> Exercise aim
With pictures removed, output every record below exactly as written.
** Available data follows **
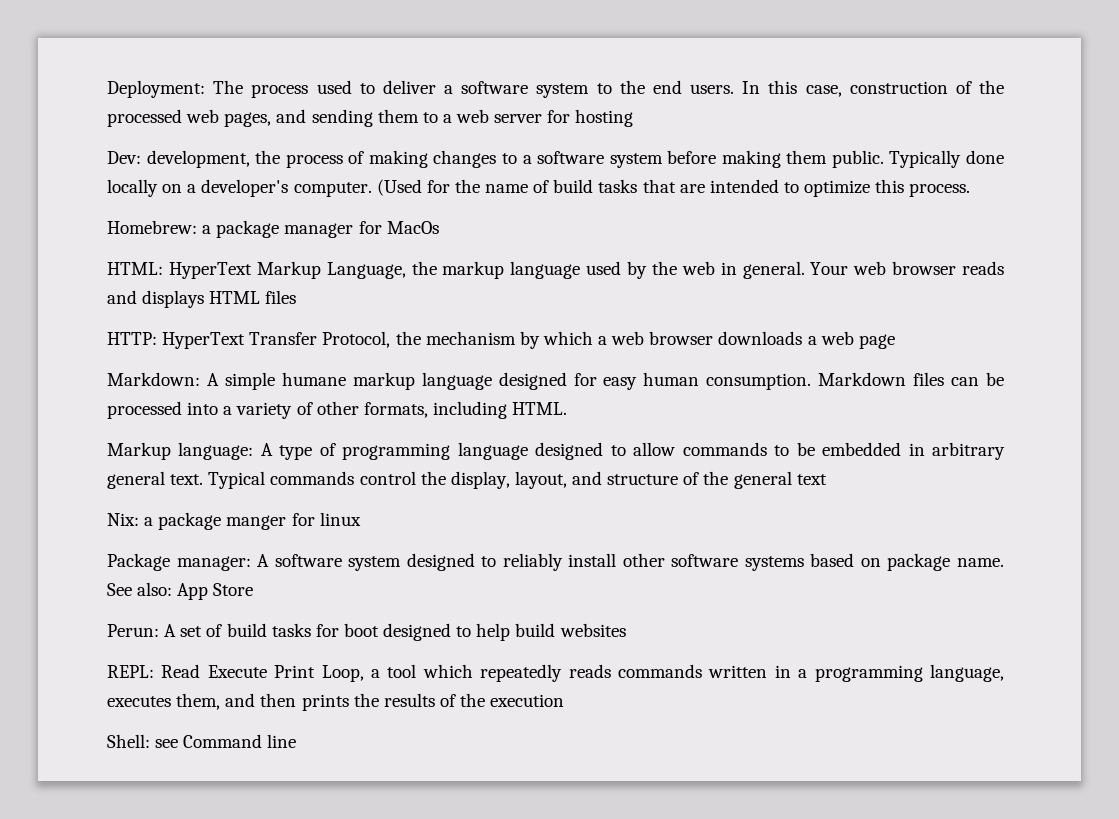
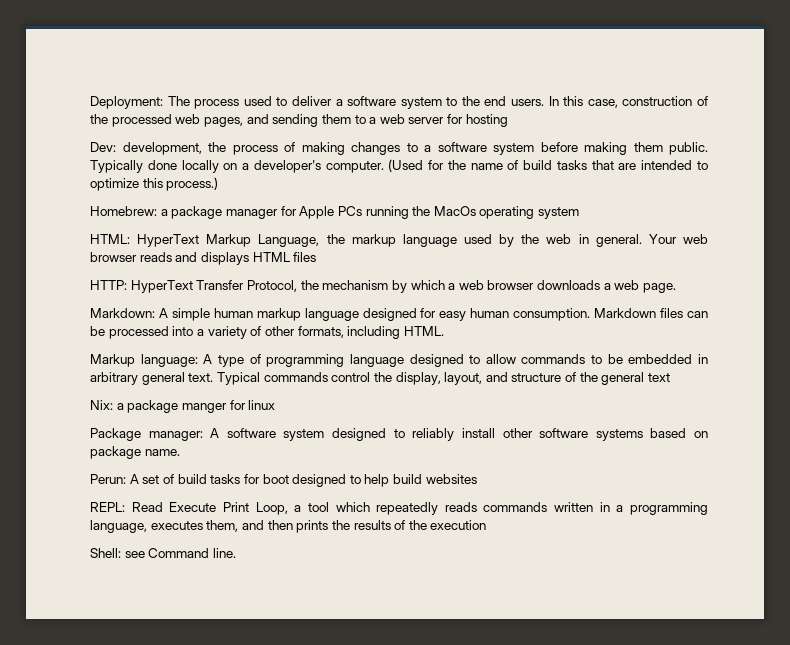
- (Used for the name of build tasks that are intended to optimize this process.
+ (Used for the name of build tasks that are intended to optimize this process.)
- Homebrew: a package manager for MacOs
+ Homebrew: a package manager for Apple PCs running the MacOs operating system
- HTTP: HyperText Transfer Protocol, the mechanism by which a web browser downloads a web page
+ HTTP: HyperText Transfer Protocol, the mechanism by which a web browser downloads a web page.
- Markdown: A simple humane markup language designed for easy human consumption.
+ Markdown: A simple human markup language designed for easy human consumption.
- See also: App Store
- Shell: see Command line
+ Shell: see Command line.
** End of Available data **
> Exercise solution
- (Used for the name of build tasks that are intended to optimize this process.
+ (Used for the name of build tasks that are intended to optimize this process.)
- Homebrew: a package manager for MacOs
+ Homebrew: a package manager for Apple PCs running the MacOs operating system
- HTTP: HyperText Transfer Protocol, the mechanism by which a web browser downloads a web page
+ HTTP: HyperText Transfer Protocol, the mechanism by which a web browser downloads a web page.
- Markdown: A simple humane markup language designed for easy human consumption.
+ Markdown: A simple human markup language designed for easy human consumption.
- See also: App Store
- Shell: see Command line
+ Shell: see Command line.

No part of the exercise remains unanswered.